Overview of Globsec Partners and Donors in 2023: Erasmus+, European Investment Bank, European Commission, Global Engagement Center, Government of Canada, Horizon 2020, Ministry of Defence of the Slovak Republic, Ministry of Economy of the Slovak Republic, Ministry of Finance of the Slovak Republic, Ministry of Foreign Affairs of the Slovak Republic, Ministry of Investment, Regional Development and Informatics of the Slovak Republic, National Bank of Slovakia, NATO PDD, Slovak Investment Holding, Stiftung Muencher, Taiwanese government, UK FCDO, US mission to EU.

== Partnerships ==
GLOBSEC has had partnerships with the National Endowment for Democracy, Brookings, and the Atlantic Council.

== Activities ==
- GLOBSEC Bratislava Global Security Forum
- GLOBSEC Policy Institute; a think-tank that conducts research, publishes surveys, analyses, policy papers and recommendations.
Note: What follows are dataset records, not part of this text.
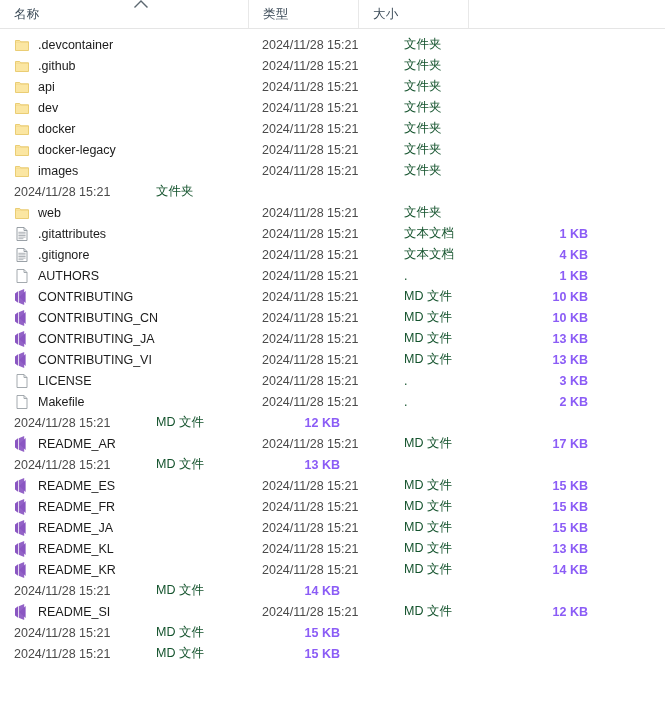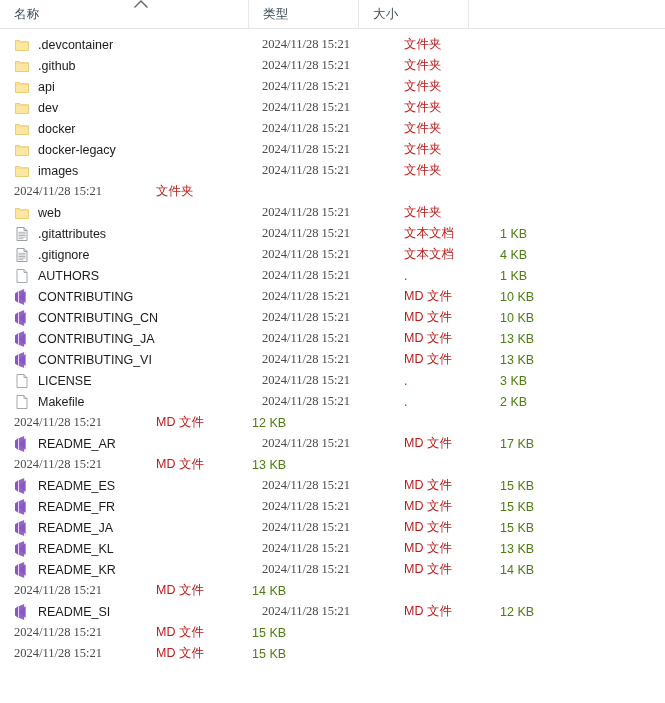--- a/index.html
+++ b/index.html
@@ -69,32 +69,32 @@
     width:248px;
     display:flex;
     align-items:center;
     padding-left:14px;
     color:#1b1b1b;
   }
   .cell-date{
     width:142px;
     padding-left:14px;
     color:#4a4a4a;
-    font-family:Liberation Serif, serif;
   }
   .cell-type{
     width:110px;
     padding-left:14px;
-    color:#b91c1c;
+    color:#14532d;
   }
   .cell-size{
     width:110px;
     padding-right:22px;
-    text-align:left;
-    color:#4d7c0f;
+    text-align:right;
+    color:#8b5cf6;
+    font-weight:bold;
   }
   .fname{padding-left:8px;}
 
   
   .icon{
     width:16px;height:16px;
     flex:0 0 16px;
     position:relative;
     display:block;
   }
- GLOBSEC Young Leaders’ Forum (GYLF); held annually in parallel with the main GLOBSEC Forum, GYLF gathers dozens of young individuals from many countries to offer them the chance to learn about policy-making, diplomacy and to interact with GLOBSEC participants.
- Tatra Summit; an annual forum on European affairs.
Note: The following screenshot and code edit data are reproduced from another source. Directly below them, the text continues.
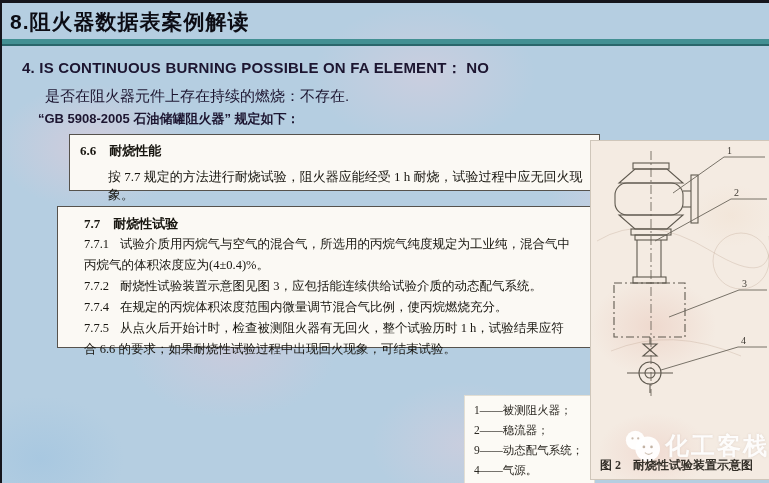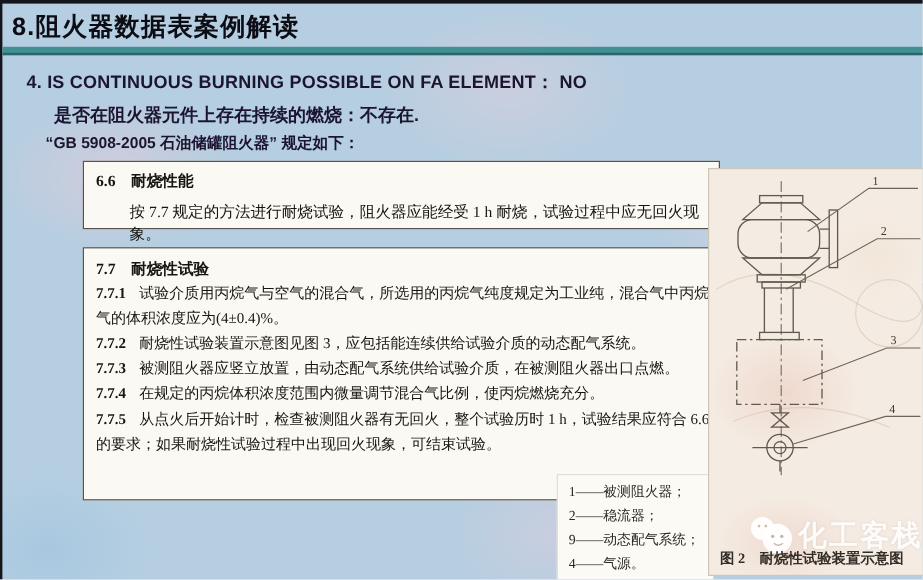--- a/index.html
+++ b/index.html
@@ -19,32 +19,32 @@
   }
   .title{
     position:absolute;left:8px;top:5px;font-size:21px;font-weight:bold;
     color:#0c0c14;letter-spacing:1px;font-family:"Liberation Sans",sans-serif;
   }
   .rule{
     position:absolute;left:0;top:36px;width:769px;height:5px;
     background:#439093;border-bottom:2px solid #2a666b;
   }
   .h-en{position:absolute;left:20px;top:56px;font-size:15px;font-weight:bold;color:#1c1530;letter-spacing:.2px;}
-  .h-cn{position:absolute;left:43px;top:84px;font-size:15px;font-weight:bold;color:#1c1530;text-align:center;}
+  .h-cn{position:absolute;left:43px;top:84px;font-size:15px;font-weight:normal;color:#1c1530;text-align:center;}
   .h-ref{position:absolute;left:36px;top:107px;font-size:13px;font-weight:bold;color:#1c1530;}
   .box{
     position:absolute;background:#fbf9f4;border:1px solid #56524c;box-sizing:border-box;
     font-family:"Liberation Serif",serif;color:#17150f;margin-left:20px;
   }
   .box66{left:47px;top:131px;width:531px;height:57px;padding:7px 10px;}
-  .box77{left:47px;top:203px;width:540px;height:211px;padding:6px 10px;font-size:12.5px;line-height:21px;}
+  .box77{left:35px;top:203px;width:540px;height:142px;padding:6px 26px;font-size:12.5px;line-height:21px;}
   .box-title{font-weight:bold;font-size:13px;}
   .box66 .body{margin:8px 0 0 28px;font-size:13px;}
   .clause{margin:0;}
-  .cnum{margin-right:11px;font-weight:bold;}
+  .cnum{margin-right:11px;font-weight:normal;}
   .legend{
     position:absolute;left:462px;top:392px;width:131px;height:107px;
     background:#fcfaf5;border:1px solid #e2ded3;box-sizing:border-box;
     padding:4px 0 0 9px;font-family:"Liberation Serif",serif;
     font-size:11.5px;line-height:20px;color:#2b2822;
   }
   .figure-panel{
     position:absolute;left:588px;top:137px;width:181px;height:340px;
     border:1px solid #cfc6ba;box-sizing:border-box;
     background:
@@ -83,21 +83,20 @@
 
   <div class="box box66">
     <div class="box-title">6.6　耐烧性能</div>
     <div class="body">按 7.7 规定的方法进行耐烧试验，阻火器应能经受 1 h 耐烧，试验过程中应无回火现象。</div>
   </div>
 
   <div class="box box77">
     <div class="box-title">7.7　耐烧性试验</div>
     <p class="clause"><span class="cnum">7.7.1</span><span>试验介质用丙烷气与空气的混合气，所选用的丙烷气纯度规定为工业纯，混合气中丙烷气的体积浓度应为(4±0.4)%。</span></p>
     <p class="clause"><span class="cnum">7.7.2</span><span>耐烧性试验装置示意图见图 3，应包括能连续供给试验介质的动态配气系统。</span></p>
-    <p class="clause"><span class="cnum">7.7.3</span><span>被测阻火器应竖立放置，由动态配气系统供给试验介质，在被测阻火器出口点燃。</span></p>
     <p class="clause"><span class="cnum">7.7.4</span><span>在规定的丙烷体积浓度范围内微量调节混合气比例，使丙烷燃烧充分。</span></p>
     <p class="clause"><span class="cnum">7.7.5</span><span>从点火后开始计时，检查被测阻火器有无回火，整个试验历时 1 h，试验结果应符合 6.6 的要求；如果耐烧性试验过程中出现回火现象，可结束试验。</span></p>
   </div>
 
   <div class="legend">
     <div>1——被测阻火器；</div>
     <div>2——稳流器；</div>
     <div>9——动态配气系统；</div>
     <div>4——气源。</div>
   </div>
- Château Béla Central European Strategic Forum; an annual forum held under the Chatham House Rule.
- GLOBSEC Academy Centre; officially established on 26 April 2016, this joint project of GLOBSEC and the Matej Bel University in Banská Bystrica aims to educate the next generation of experts and analysts on global security and foreign affairs.
- Czech and Slovak Transatlantic Award (CSTA); The Czech and Slovak Transatlantic Award is a joint project by GLOBSEC and Czech NGO Jagello 2000. Since 2012, the Award annually honours personalities who have significantly contributed to the quality of transatlantic relations. Some of its most prominent laureates include Madeleine Albright, Carl Bildt, Bronislaw Komorowski, David Petraeus and many others.